I used to work in a call center and the best thing was helping people resolve their problems. I genuinely liked making sure people got their cable repaired or their bills up to date etc. It was one of my favorite jobs because I could take a very hostile customer and turn them around to gratitude for fixing their problem. The hard part was not taking the hostility seriously, because it can just grind you down.
I don't think someone doing things only for their benefit makes them evil, either, there are selfish monarchs of Good alignment in literally every single D&D setting who don't want to share power with their citizenry after all, even though they could. I think you're confusing your definition of alignments with the alignments as they appear in D&D, which is an easy confusion to have since your stance is included within understanding alignments in D&D but your stance isn't the whole picture. Good and Neutral aligned people can both care about others even if they don't know them, and try to help them even if they don't know them. And they can also be selfish, selfish isn't a trait restricted only to the Evil in D&D, plenty of selfish Good aligned people abound in the Realms, even Gods!
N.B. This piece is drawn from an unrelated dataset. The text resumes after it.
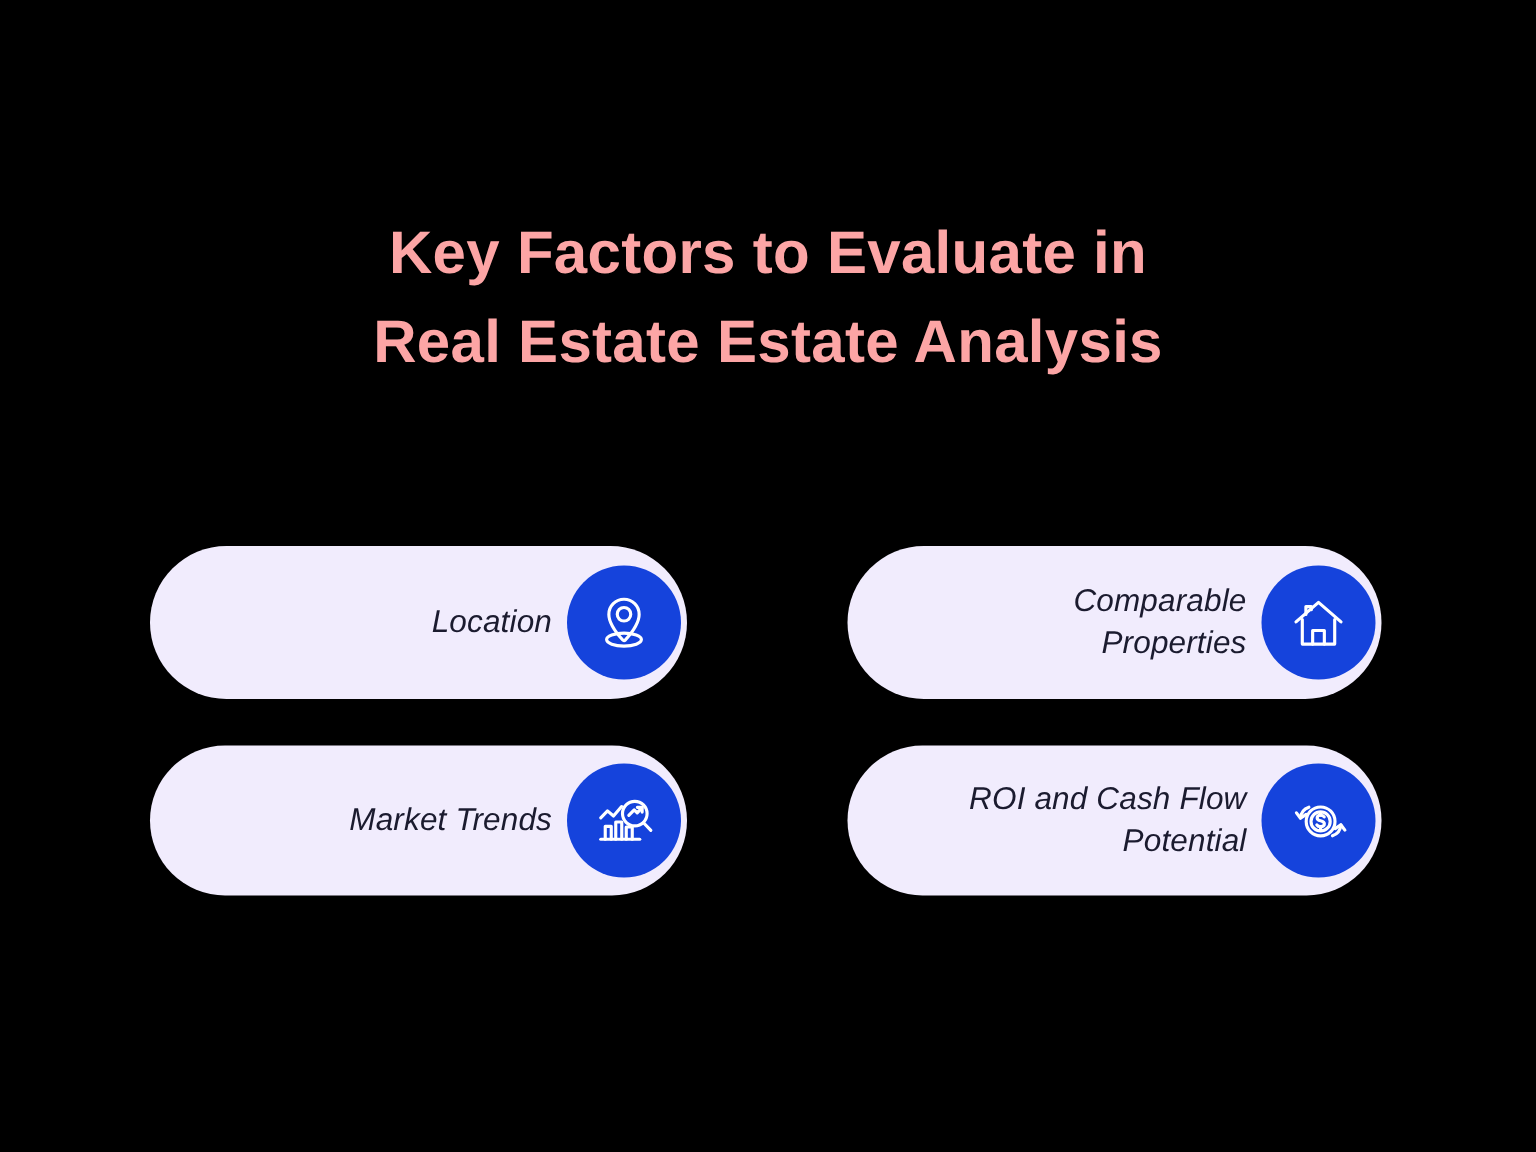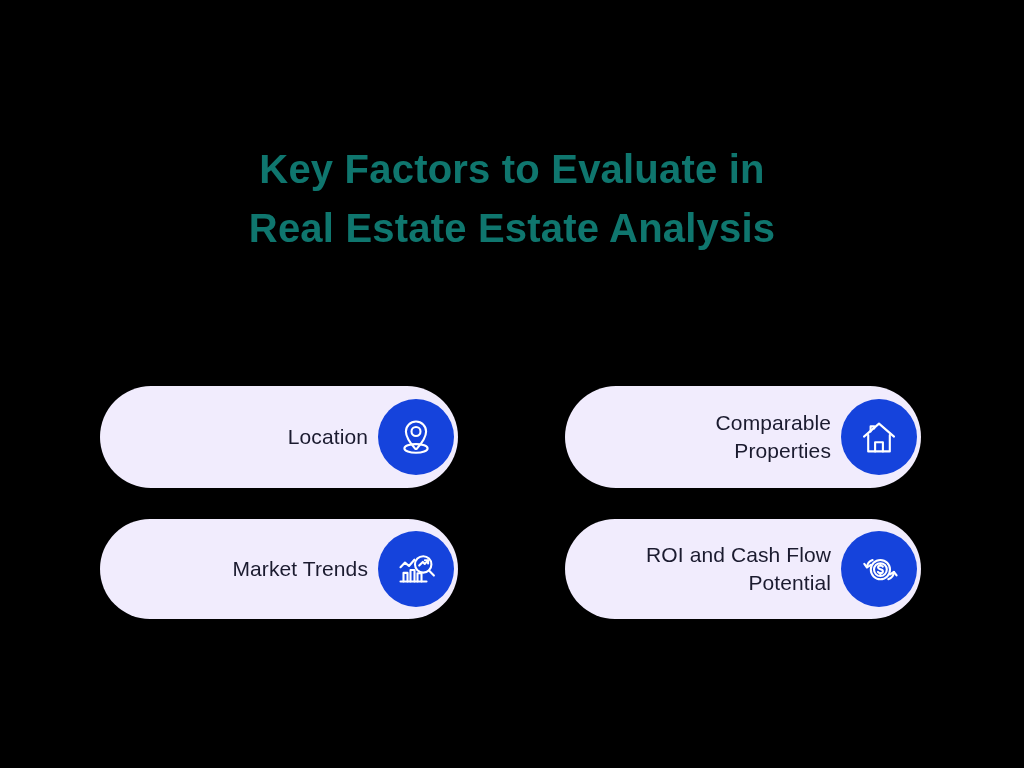"Key Factors to Evaluate in" .title-line { color: #0f766e -> #fca5a5 }
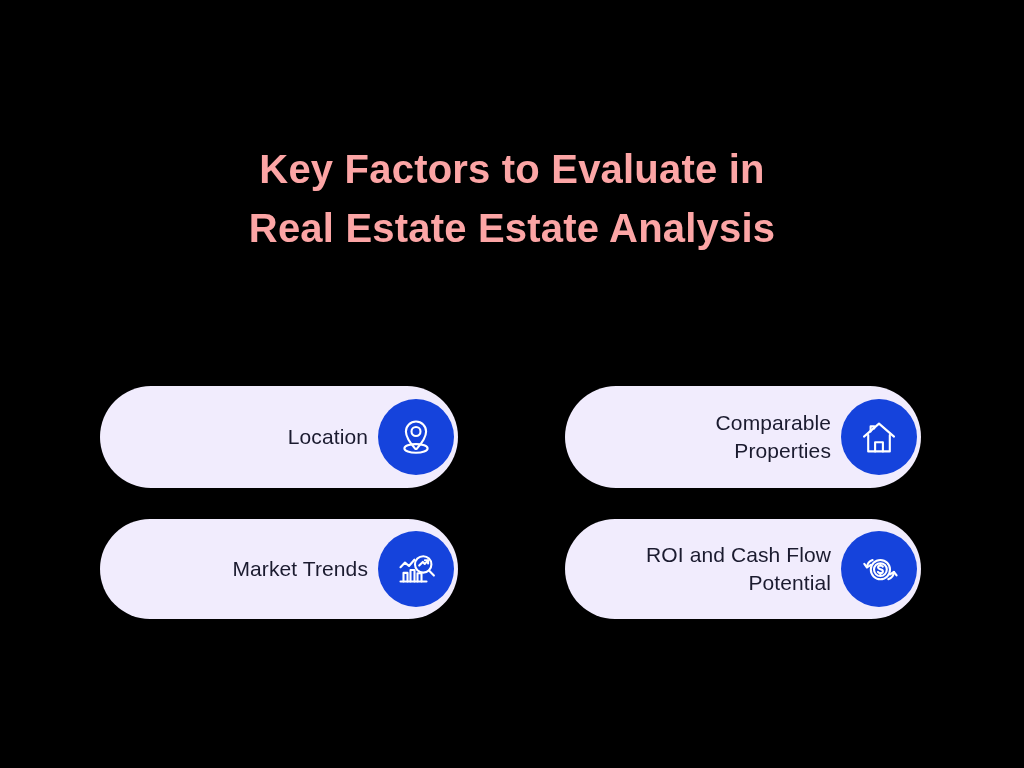"Location" .cards { font-style: none -> italic; top: 386px -> 364px }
Edit: I'm basically just saying the same thing in different ways throughout these posts, I just looked at my first post and I had specifically stated when helping customers.
I have no problem with whichever way the conversation is going and still also feel it is somewhat close to the original topic. Though thanks for your concern regardless @GenderNihilismGirdle
For me to be frank, the poll is the thing I am watching the most
But on a strictly intellectual level, I feel that laws are merely tools to promote the general good, and have no intrinsic value by themselves. If somebody breaks a minor rule, I wouldn't join in, but I also wouldn't scold them for it. So, Neutral Good.
Good alignments are fun. People like you when you do nice things, and it feels good when people like you.